Yoon can appeal the decision and his lawyers have already criticized the decision. South Korea’s judicial system allows criminal cases to be heard three times, including a final hearing on matters of legal interpretation by the Supreme Court.
Several other senior officials have received prison sentences in connection with the crisis. Former defense minister Kim Yong-hyun was sentenced to 30 years in prison on Thursday for his role in the rebellion.
Former Prime Minister Han Duk-soo, who served as acting president after Yoon’s impeachment, previously received a 23-year prison sentence for his role in facilitating the emergency measures.
In December an independent lawyer acquitted Yun’s wife Kim Keon Hee over the martial law declaration, although she received a 20-month prison sentence last month on separate corruption charges.
About 58 percent of Koreans surveyed in January supported the death penalty for Yoon. South Korea has not carried out any executions since 1997.
“It is difficult to see Yoon’s unconstitutional declaration of martial law as a more serious crime than former President Chun Doo-hwan’s military coup,” said Chang Young-soo, a constitutional law professor at Korea University, referring to the general who seized power in a December 1979 coup and later ordered a massacre of civilians in the southwestern city of Gwangju.
Chun was sentenced to death in 1996, but it was commuted to life imprisonment and he was released the following year under a presidential pardon.

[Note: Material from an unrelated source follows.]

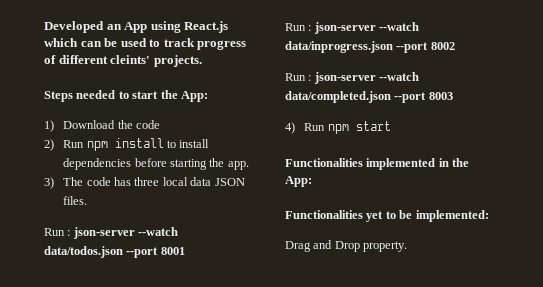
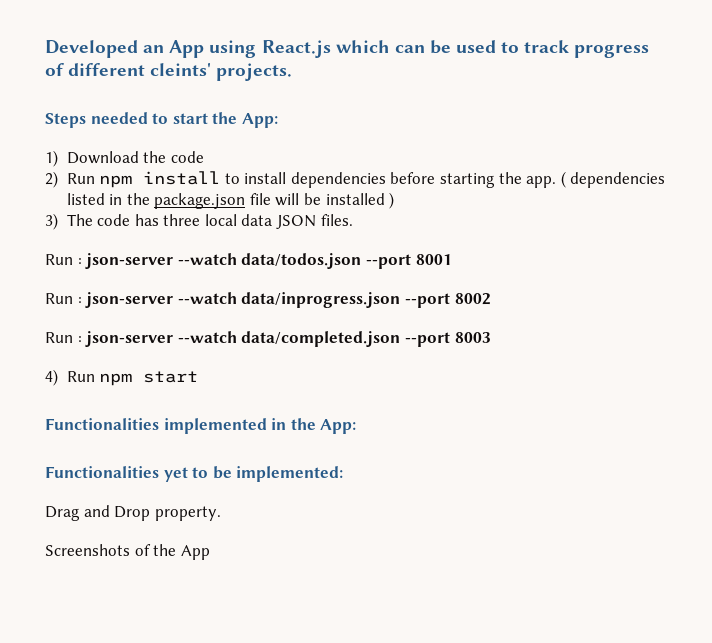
+ ( dependencies listed in the package.json file will be installed )
+ Screenshots of the App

Yoon’s conviction reinforces a vindictive pattern in South Korean politics, where some former presidents have avoided legal threat after leaving office.
Lee Myung-bak, who served from 2008 to 2013, was jailed on charges of bribery, embezzlement and abuse of power. Park Geun-hye, his successor from 2013 to 2017, suffered a similar fate for abuse of power and coercion. Roh Moo-hyun took his own life in 2009 under pressure from prosecutors over bribery charges against his family members.
Park and Lee also eventually received presidential pardons, the latter from Yoon.
This pattern of “extreme factional conflict”, Chang said, was enhanced by a “winner takes all” system in which the president was entrusted with broad powers but was limited to a single term.
The Democratic Party, the ruling party of current President Lee Jae-Myung, is pushing for a legal amendment to ban pardons and sentences for those convicted of the rebellion.
Yun, along with leading members of the Democratic Party and his People’s Power Party, had ordered Lee’s arrest as part of his martial law bid.